- Active: November 20, 1861, to June 16, 1865
- Country: United States
- Allegiance: Union
- Branch: Artillery
- Equipment: 6 3 inch caliber ordnance rifles
- Engagements: Battle of Cross Keys; Battle of Cedar Mountain; Battle of Groveton; Second Battle of Bull Run; Battle of Fredericksburg; Battle of Chancellorsville; Battle of Gettysburg; Bristoe Campaign; Battle of the Wilderness; Battle of Spotsylvania Court House; Battle of Totopotomoy Creek; Battle of Cold Harbor; Siege of Petersburg; Second Battle of Petersburg; Battle of the Crater;

= 2nd Maine Light Artillery Battery =

The 2nd Maine Light Artillery Battery was an artillery battery that served in the Union Army during the American Civil War.

==Service==
The 2nd Maine Battery was organized in Augusta, Maine and mustered in for three years' service on November 20, 1861.

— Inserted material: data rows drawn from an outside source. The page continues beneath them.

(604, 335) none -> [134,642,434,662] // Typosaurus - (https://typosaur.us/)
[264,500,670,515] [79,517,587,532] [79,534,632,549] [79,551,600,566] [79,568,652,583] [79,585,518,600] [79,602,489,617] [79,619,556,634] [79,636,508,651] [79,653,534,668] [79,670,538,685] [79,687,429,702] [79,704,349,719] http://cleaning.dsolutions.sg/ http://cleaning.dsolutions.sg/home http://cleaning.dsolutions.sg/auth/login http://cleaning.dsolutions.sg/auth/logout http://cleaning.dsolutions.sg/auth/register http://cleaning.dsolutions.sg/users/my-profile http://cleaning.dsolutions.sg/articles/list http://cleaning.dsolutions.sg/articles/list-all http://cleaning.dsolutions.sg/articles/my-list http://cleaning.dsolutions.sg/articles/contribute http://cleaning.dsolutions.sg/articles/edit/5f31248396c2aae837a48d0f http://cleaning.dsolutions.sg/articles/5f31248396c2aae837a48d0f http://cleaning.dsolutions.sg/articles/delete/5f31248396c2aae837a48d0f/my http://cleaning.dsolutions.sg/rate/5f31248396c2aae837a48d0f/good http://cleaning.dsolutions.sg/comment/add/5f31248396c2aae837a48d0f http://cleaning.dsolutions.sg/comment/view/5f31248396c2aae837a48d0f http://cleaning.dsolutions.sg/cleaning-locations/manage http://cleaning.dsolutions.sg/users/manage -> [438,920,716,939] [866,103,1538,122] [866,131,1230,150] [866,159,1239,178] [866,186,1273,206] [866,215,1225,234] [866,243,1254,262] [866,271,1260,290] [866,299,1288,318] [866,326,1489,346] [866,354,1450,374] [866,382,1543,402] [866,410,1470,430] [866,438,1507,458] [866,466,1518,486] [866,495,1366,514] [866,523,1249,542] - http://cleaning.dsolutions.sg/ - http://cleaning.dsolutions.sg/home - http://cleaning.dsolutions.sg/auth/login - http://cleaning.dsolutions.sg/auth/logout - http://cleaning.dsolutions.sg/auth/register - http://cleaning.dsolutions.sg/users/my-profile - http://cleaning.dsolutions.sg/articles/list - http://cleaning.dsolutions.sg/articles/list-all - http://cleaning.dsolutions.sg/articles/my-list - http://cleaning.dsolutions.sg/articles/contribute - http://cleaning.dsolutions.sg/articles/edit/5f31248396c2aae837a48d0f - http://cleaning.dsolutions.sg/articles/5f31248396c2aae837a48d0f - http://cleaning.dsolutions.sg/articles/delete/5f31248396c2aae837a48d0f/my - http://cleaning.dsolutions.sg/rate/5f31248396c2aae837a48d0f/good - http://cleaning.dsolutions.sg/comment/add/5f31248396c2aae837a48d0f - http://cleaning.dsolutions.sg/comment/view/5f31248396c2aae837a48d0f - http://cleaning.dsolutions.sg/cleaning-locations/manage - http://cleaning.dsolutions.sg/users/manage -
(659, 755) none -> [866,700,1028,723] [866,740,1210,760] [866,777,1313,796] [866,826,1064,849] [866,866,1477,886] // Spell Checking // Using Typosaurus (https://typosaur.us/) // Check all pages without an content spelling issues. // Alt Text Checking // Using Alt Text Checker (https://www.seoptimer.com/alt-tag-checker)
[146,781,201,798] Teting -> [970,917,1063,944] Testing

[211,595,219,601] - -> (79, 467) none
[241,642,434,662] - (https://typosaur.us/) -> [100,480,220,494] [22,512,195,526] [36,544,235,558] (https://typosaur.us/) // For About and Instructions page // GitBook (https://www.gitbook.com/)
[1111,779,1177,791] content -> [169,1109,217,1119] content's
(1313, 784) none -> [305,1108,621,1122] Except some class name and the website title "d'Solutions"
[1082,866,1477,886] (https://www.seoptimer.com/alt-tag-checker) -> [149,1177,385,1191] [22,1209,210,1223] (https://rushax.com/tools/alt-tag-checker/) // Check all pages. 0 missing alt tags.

The battery was attached to 2nd Brigade, 2nd Division (McDowell's), Department of the Rappahannock, to June 1862. Artillery, 2nd Division, III Corps, Army of Virginia, to September 1862. Artillery, 2nd Division, I Corps, Army of the Potomac, to June 1863. Artillery Brigade, I Corps, to November 1863. Camp Barry, Defenses of Washington, D.C., XXII Corps, to April 1864. Artillery, 1st Division, IX Corps, Army of the Potomac, to July 1864. Artillery Brigade, IX Corps, to August 1864. Artillery Reserve, Army of the Potomac, to May 1865.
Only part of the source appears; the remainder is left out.